■ Try it
Skipping the images, transcribe each record below as it is.

___

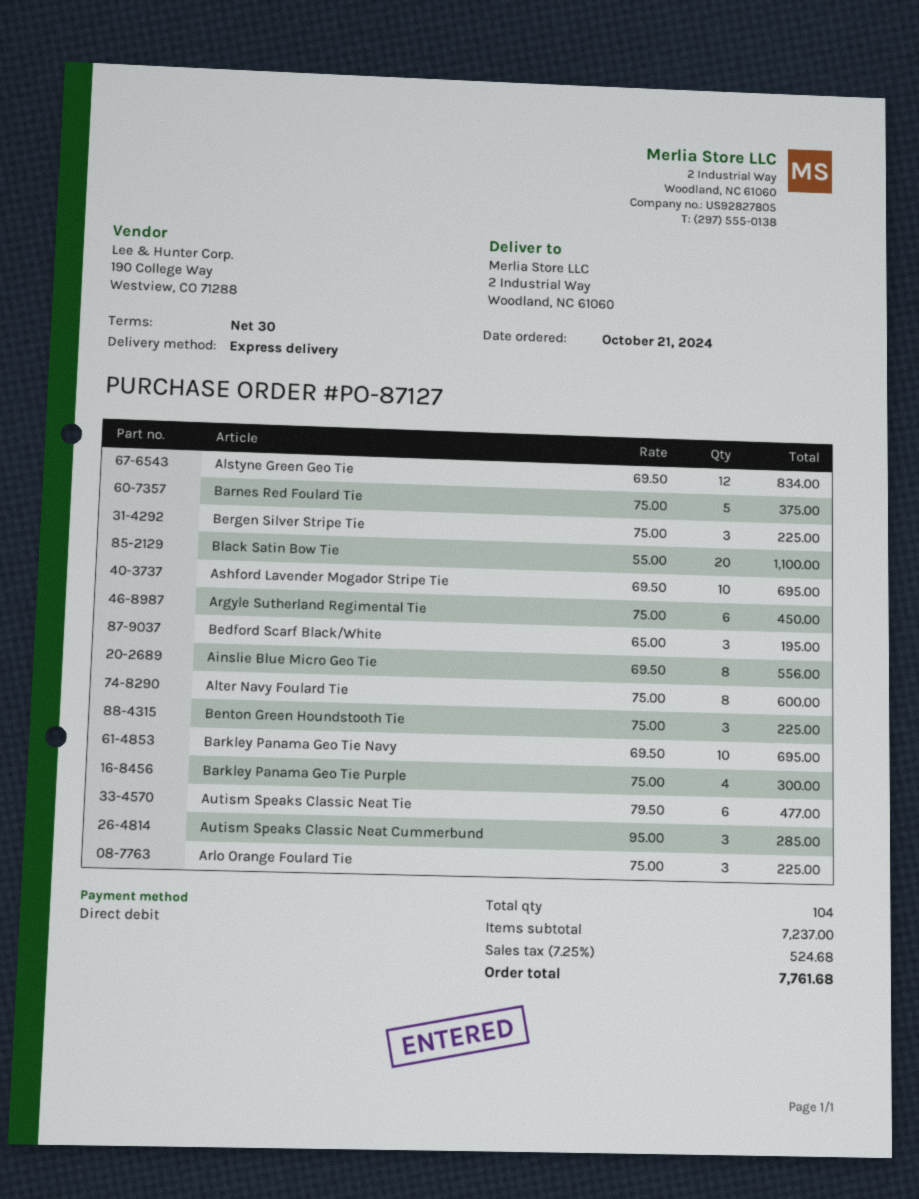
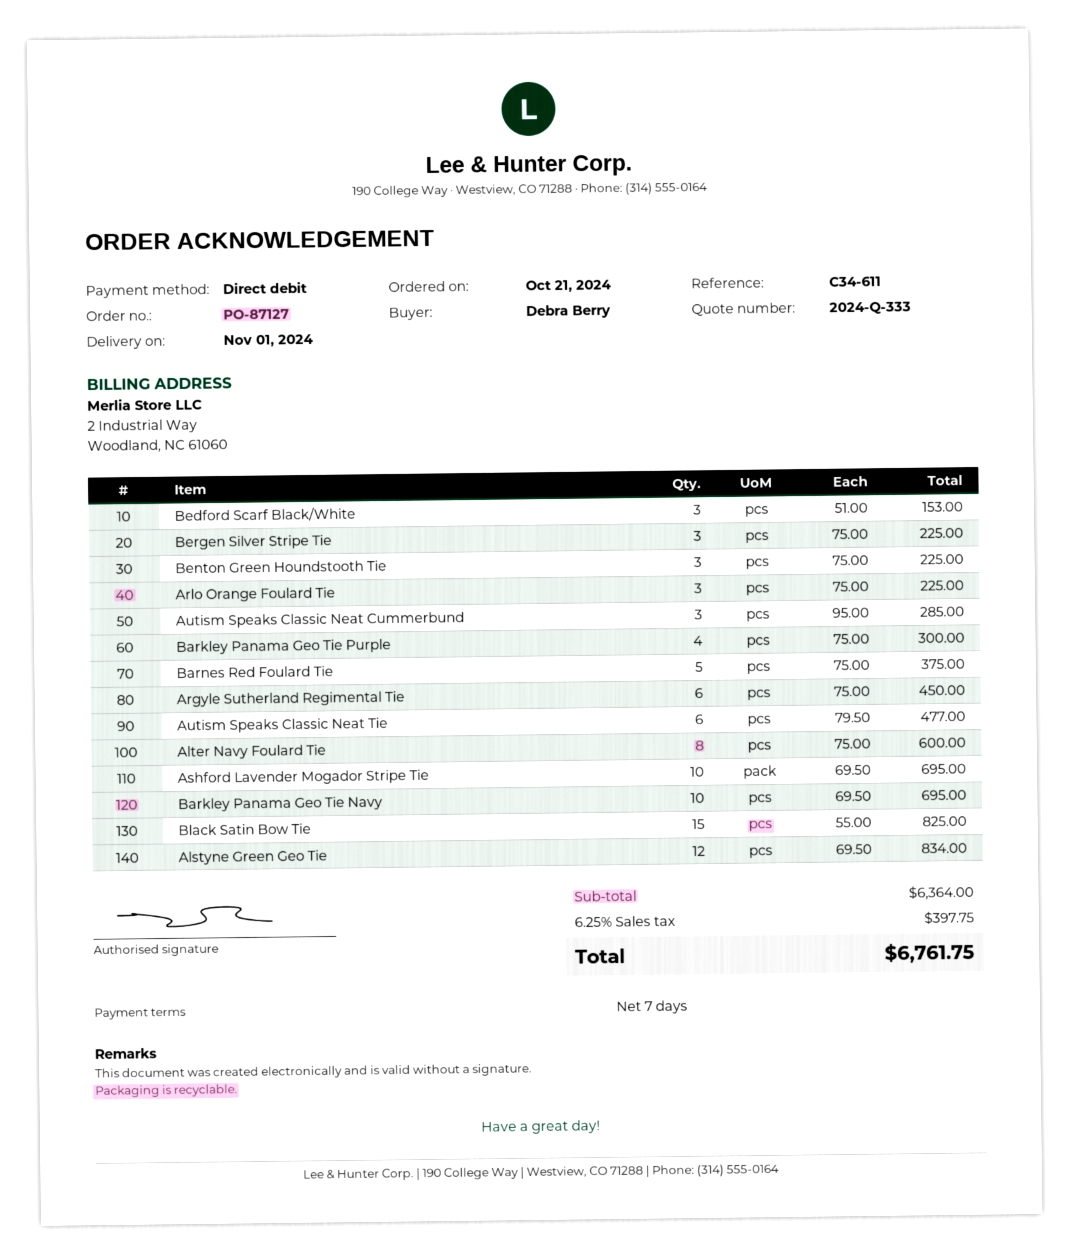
payment terms: 30 days -> 7 days
Black Satin Bow Tie: 20 x 55.00 = 1100.00 -> 15 x 55.00 = 825.00
Bedford Scarf Black/White: 3 x 65.00 = 195.00 -> 3 x 51.00 = 153.00
Ainslie Blue Micro Geo Tie: 8 x 69.50 = 556.00 -> none
subtotal: 7237.00 -> 6364.00
tax: 7.25% = 524.68 -> 6.25% = 397.75
total: 7761.68 -> 6761.75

___

■ Task result
payment terms: 30 days -> 7 days
Black Satin Bow Tie: 20 x 55.00 = 1100.00 -> 15 x 55.00 = 825.00
Bedford Scarf Black/White: 3 x 65.00 = 195.00 -> 3 x 51.00 = 153.00
Ainslie Blue Micro Geo Tie: 8 x 69.50 = 556.00 -> none
subtotal: 7237.00 -> 6364.00
tax: 7.25% = 524.68 -> 6.25% = 397.75
total: 7761.68 -> 6761.75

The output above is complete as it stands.